Waspadai Dampak Kerusuhan Mesir
Dalam minggu terakhir bulan Januari 2011, Mesir diguncang aksi demo keras yang semakin meluas. Gerakan diawali oleh para aktivis yang mengajak rakyat Mesir untuk melakukan gerakan bersama melawan kemiskinan, pengangguran, korupsi pemerintah, dan kekuasaan Presiden Husni Mubarak. Demonstran mendesak Mubarak mengakhiri kekuasaannya yang telah berlangsung 30 tahun, menuntut mundur Perdana Menteri Ahmed Nazif, serta menuntut pembubaran parlemen dan pembentukan pemerintah bersatu.
Gerakan demonstran yang dimulai pada hari Rabu (26/1/2011) yang merupakan hari libur nasional mereka lempar dengan tagline "hari kemarahan". Massa demonstran berbaris di pusat kota Kairo, menuju kantor partai yang berkuasa, Partai Demokrasi Nasional, serta Departemen Luar Negeri dan televisi negara. Protes serupa dilaporkan terjadi di kota-kota lain di seluruh negeri. Bentrokan akhirnya tak terhindarkan, polisi melemparkan gas air mata dan meriam air terhadap demonstran yang berteriak "Turunlah bersama Mubarak" di Tahrir Square.

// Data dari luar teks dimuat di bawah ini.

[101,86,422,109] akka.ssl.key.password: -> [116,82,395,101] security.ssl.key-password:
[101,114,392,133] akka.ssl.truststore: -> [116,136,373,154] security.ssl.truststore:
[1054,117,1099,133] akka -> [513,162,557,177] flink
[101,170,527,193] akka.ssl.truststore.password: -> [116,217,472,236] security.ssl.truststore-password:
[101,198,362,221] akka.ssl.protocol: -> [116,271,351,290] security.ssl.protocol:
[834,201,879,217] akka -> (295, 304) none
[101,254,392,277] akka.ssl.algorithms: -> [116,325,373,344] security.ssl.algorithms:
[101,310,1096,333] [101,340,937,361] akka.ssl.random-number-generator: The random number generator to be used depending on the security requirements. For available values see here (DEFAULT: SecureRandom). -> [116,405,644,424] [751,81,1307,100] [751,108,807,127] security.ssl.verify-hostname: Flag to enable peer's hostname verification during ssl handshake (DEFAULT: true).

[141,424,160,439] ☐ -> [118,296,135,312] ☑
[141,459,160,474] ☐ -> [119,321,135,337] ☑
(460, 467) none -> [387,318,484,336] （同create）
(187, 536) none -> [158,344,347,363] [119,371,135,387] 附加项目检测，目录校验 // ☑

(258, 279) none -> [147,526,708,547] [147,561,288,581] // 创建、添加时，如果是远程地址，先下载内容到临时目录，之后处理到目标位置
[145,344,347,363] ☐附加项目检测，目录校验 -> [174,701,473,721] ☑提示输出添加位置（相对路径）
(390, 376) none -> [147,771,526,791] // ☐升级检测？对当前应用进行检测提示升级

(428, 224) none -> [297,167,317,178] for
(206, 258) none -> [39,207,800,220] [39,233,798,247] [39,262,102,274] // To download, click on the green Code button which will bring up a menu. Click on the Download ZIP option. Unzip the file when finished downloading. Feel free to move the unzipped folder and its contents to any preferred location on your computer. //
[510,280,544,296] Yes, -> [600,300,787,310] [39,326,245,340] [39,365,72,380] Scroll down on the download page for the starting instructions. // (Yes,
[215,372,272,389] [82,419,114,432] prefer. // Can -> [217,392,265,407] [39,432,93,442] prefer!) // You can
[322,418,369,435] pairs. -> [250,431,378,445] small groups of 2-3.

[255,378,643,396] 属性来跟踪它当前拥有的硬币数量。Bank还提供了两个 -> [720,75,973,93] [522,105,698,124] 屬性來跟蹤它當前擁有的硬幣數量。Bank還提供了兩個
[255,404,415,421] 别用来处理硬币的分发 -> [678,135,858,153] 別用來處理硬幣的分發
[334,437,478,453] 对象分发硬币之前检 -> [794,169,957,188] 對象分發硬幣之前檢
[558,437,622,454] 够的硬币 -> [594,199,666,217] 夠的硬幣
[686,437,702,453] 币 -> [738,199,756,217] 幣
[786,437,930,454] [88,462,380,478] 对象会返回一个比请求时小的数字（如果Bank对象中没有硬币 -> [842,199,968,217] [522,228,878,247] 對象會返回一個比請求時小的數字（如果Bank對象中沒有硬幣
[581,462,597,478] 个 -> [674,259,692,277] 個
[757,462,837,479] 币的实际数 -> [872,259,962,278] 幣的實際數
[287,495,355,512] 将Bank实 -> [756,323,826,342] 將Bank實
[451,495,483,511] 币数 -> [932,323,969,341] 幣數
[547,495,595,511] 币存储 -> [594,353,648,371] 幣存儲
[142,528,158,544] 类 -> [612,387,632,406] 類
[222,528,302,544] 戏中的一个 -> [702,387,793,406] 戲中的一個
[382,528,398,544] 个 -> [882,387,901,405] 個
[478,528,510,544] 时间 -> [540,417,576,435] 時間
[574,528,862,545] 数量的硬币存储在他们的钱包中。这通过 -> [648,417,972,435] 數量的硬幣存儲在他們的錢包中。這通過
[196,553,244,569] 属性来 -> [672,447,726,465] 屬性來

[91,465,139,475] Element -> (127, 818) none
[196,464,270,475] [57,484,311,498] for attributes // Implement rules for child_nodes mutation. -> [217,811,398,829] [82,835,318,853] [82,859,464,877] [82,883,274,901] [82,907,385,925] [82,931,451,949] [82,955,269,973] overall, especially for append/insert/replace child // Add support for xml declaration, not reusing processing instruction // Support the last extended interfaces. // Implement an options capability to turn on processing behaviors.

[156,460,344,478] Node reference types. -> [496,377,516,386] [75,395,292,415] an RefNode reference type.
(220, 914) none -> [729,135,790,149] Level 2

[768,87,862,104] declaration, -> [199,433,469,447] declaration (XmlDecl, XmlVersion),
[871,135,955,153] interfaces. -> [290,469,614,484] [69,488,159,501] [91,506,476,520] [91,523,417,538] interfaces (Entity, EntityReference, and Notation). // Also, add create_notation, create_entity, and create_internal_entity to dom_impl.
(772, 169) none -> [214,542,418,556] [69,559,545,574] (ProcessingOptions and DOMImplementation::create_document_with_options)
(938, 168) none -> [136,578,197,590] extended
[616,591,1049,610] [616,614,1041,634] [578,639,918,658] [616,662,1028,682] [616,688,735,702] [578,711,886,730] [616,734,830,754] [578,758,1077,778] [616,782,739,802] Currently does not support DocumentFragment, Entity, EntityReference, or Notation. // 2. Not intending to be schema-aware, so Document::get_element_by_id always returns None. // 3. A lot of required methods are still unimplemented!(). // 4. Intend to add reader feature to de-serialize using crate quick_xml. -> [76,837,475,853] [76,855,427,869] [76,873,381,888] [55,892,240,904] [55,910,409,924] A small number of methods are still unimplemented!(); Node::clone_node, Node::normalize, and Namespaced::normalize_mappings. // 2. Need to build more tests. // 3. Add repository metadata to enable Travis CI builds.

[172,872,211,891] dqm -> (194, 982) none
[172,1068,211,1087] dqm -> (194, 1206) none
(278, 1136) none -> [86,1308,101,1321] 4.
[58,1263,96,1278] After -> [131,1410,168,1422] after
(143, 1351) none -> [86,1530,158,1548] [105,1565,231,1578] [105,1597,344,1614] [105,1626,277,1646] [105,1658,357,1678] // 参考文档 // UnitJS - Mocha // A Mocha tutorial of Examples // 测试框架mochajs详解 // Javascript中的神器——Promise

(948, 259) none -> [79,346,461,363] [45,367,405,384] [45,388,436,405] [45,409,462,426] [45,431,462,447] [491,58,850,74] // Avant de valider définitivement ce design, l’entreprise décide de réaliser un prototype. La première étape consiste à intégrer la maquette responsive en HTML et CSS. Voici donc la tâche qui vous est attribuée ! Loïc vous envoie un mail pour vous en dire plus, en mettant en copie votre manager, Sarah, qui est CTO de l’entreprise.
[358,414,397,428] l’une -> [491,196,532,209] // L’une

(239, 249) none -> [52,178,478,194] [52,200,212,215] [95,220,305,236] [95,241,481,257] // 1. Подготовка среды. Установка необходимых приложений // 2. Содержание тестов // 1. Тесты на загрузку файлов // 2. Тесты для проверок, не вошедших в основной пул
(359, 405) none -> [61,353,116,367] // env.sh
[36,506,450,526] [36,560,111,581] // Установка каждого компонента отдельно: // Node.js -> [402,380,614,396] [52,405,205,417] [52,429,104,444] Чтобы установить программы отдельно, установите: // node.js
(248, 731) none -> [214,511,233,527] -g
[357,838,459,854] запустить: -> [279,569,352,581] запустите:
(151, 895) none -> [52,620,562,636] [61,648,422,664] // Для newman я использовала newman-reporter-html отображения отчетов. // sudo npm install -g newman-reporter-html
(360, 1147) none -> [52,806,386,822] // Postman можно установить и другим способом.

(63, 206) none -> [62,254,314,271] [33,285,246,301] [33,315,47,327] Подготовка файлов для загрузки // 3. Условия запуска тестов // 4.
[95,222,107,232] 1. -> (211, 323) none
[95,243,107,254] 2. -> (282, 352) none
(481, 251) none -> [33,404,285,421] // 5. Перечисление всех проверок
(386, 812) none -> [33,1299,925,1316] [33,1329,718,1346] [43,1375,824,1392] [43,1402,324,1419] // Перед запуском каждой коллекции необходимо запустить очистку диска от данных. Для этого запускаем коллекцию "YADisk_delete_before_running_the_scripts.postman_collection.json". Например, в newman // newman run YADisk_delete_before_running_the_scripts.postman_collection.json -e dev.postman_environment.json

Kerusuhan meluas di Alexandria, kota Mansura di Delta Nil, Tanta dan di kota-kota selatan Aswan dan Assiut. Pada kerusuhan awal tiga pengunjuk rasa dan seorang perwira polisi telah tewas. protes terus di beberapa kota. Ratusan orang telah ditangkap, tetapi para pengunjuk rasa mengatakan mereka tidak akan menyerah sampai permintaan mereka terpenuhi. Kekerasan juga meletus di kota Suez , sementara di daerah Sinai utara, tepatnya di kawasan Sheikh Zuweid, suku Badui dan polisi terlibat aksi saling menembak, menewaskan seorang remaja berusia 17 tahun. Hal yang sama juga terjadi di Ismailia.
Tuntutan dan aksi yang dikatakan terilhami oleh demonstrasi yang berhasil menjatuhkan presiden tunisia itu terus dicoba dibubarkan oleh pemerintah. Sekitar 250 orang terluka, termasuk 85 polisi, setelah polisi antihuru hara menembakkan gas air mata. Citra kepolisian di Mesir terus merosot, sementara rakyat masih menghargai pasukan militer. Para pejabat keamanan menyebutkan hampir 1000 pemrotes ditahan. Pada tanggal 28 Januari internet dan SMS di Mesir mati, layanan jejaring sosial Facebook dan Twitter terganggu.
Pemerintah Mesir kini mendapat tekanan internasional yang lebih keras, termasuk dari negara sekutunya Amerika Serikat. Juru bicara Departemen Luar Negeri, Philip Crowley menyampaikan agar para pemimpin Arab bekerja sama dengan masyarakat mereka dalam melakukan reformasi atau dalam mencermati para ekstremis. "Orang-orang di seluruh Timur Tengah-orang seperti di mana-mana-sedang mencari kesempatan untuk berkontribusi dan memiliki peran dalam keputusan-keputusan yang akan menentukan kehidupan mereka," katanya.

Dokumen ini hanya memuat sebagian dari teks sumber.